Set the listing down again in full, word for word, with the pictures left out.

[[ Data records, beginning ]]

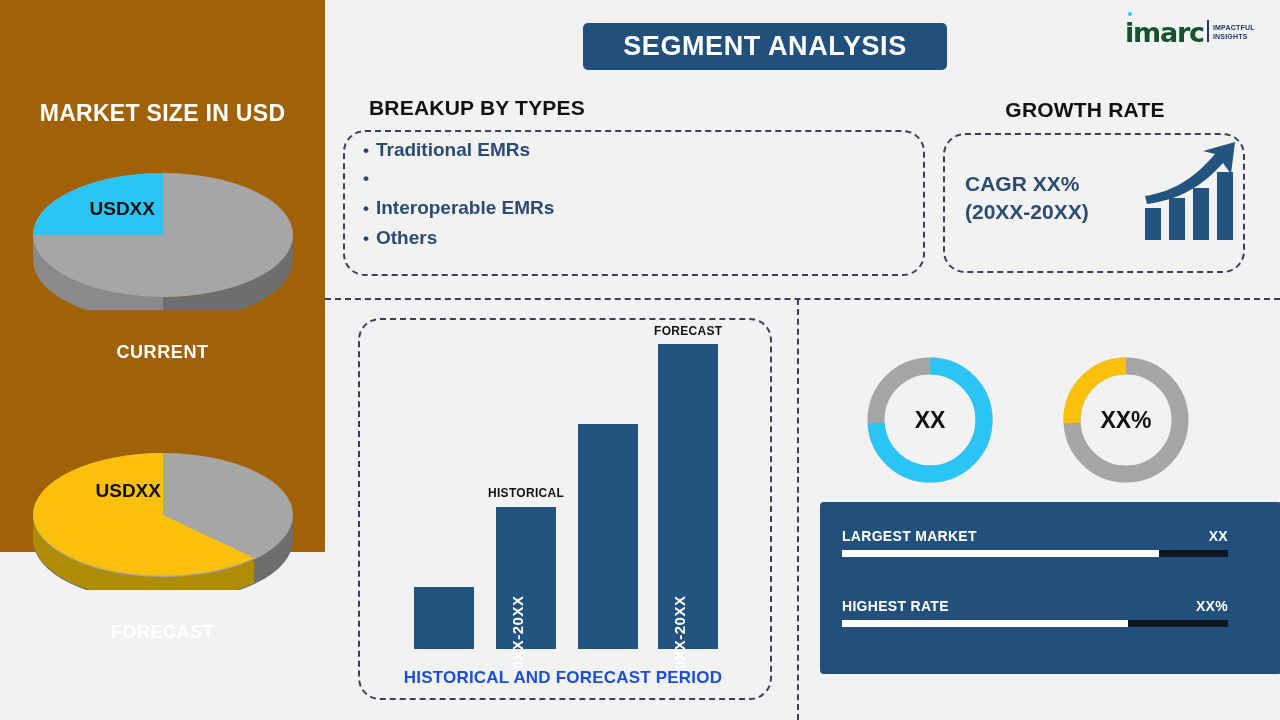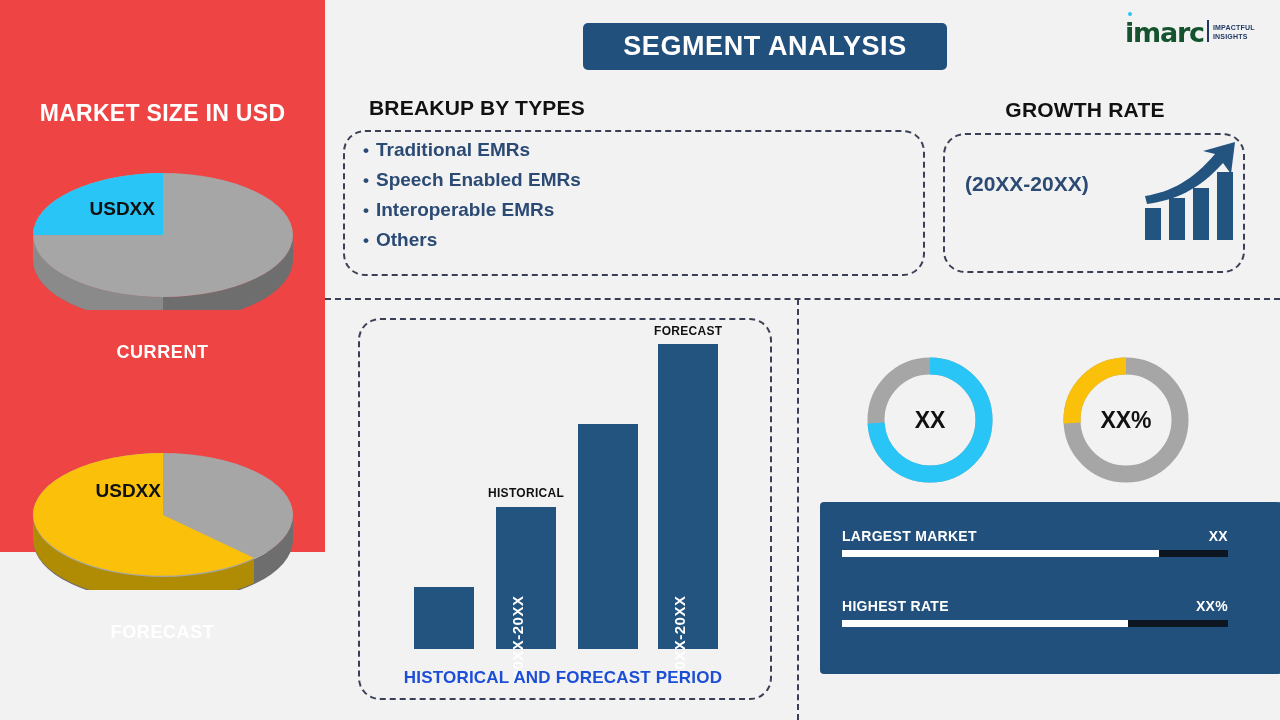--- a/index.html
+++ b/index.html
@@ -13,7 +13,7 @@
   
   .left-panel{
     position:absolute;left:0;top:0;width:325px;height:552px;
-    background:#ef4444;
+    background:#a16207;
   }
   .left-title{
     position:absolute;top:100px;left:0;width:325px;text-align:center;

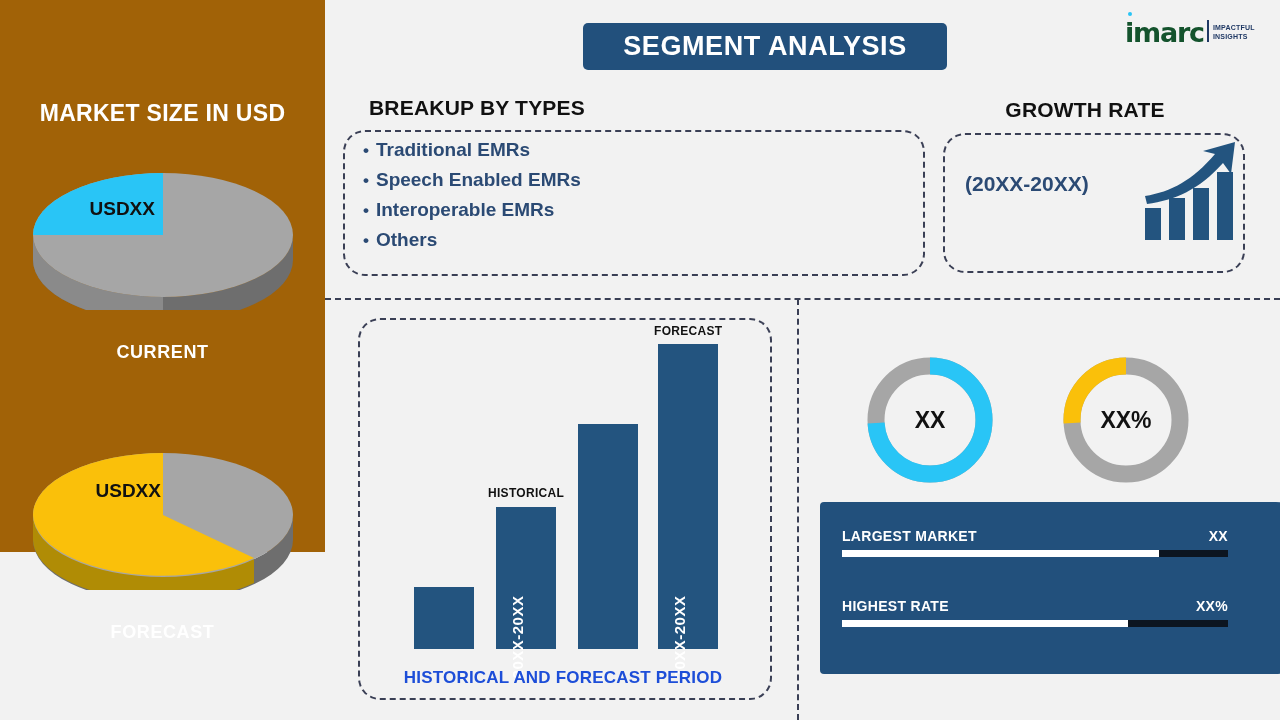--- a/index.html
+++ b/index.html
@@ -218,7 +218,6 @@
       </div>
       <div class="type-item">
         <span class="type-bullet">•</span>
-        <span>Speech Enabled EMRs</span>
       </div>
       <div class="type-item">
         <span class="type-bullet">•</span>

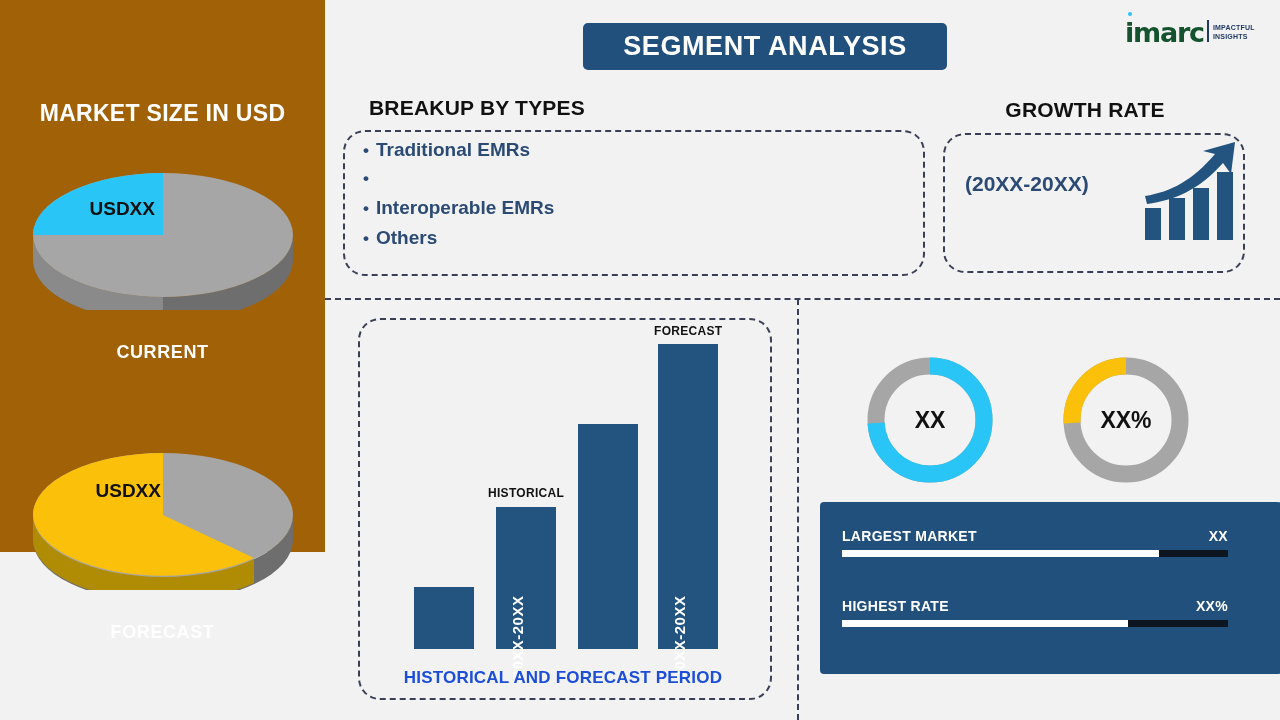--- a/index.html
+++ b/index.html
@@ -232,6 +232,7 @@
     <div class="sec-h growth">GROWTH RATE</div>
     <div class="dbox growth"></div>
     <div class="cagr-text">
+      <div>CAGR XX%</div>
       <div>(20XX-20XX)</div>
     </div>
     <div class="cagr-graphic">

[[ Data records, end ]]

| Answer to the problem |
--- a/index.html
+++ b/index.html
@@ -13,7 +13,7 @@
   
   .left-panel{
     position:absolute;left:0;top:0;width:325px;height:552px;
-    background:#ef4444;
+    background:#a16207;
   }
   .left-title{
     position:absolute;top:100px;left:0;width:325px;text-align:center;

--- a/index.html
+++ b/index.html
@@ -218,7 +218,6 @@
       </div>
       <div class="type-item">
         <span class="type-bullet">•</span>
-        <span>Speech Enabled EMRs</span>
       </div>
       <div class="type-item">
         <span class="type-bullet">•</span>

--- a/index.html
+++ b/index.html
@@ -232,6 +232,7 @@
     <div class="sec-h growth">GROWTH RATE</div>
     <div class="dbox growth"></div>
     <div class="cagr-text">
+      <div>CAGR XX%</div>
       <div>(20XX-20XX)</div>
     </div>
     <div class="cagr-graphic">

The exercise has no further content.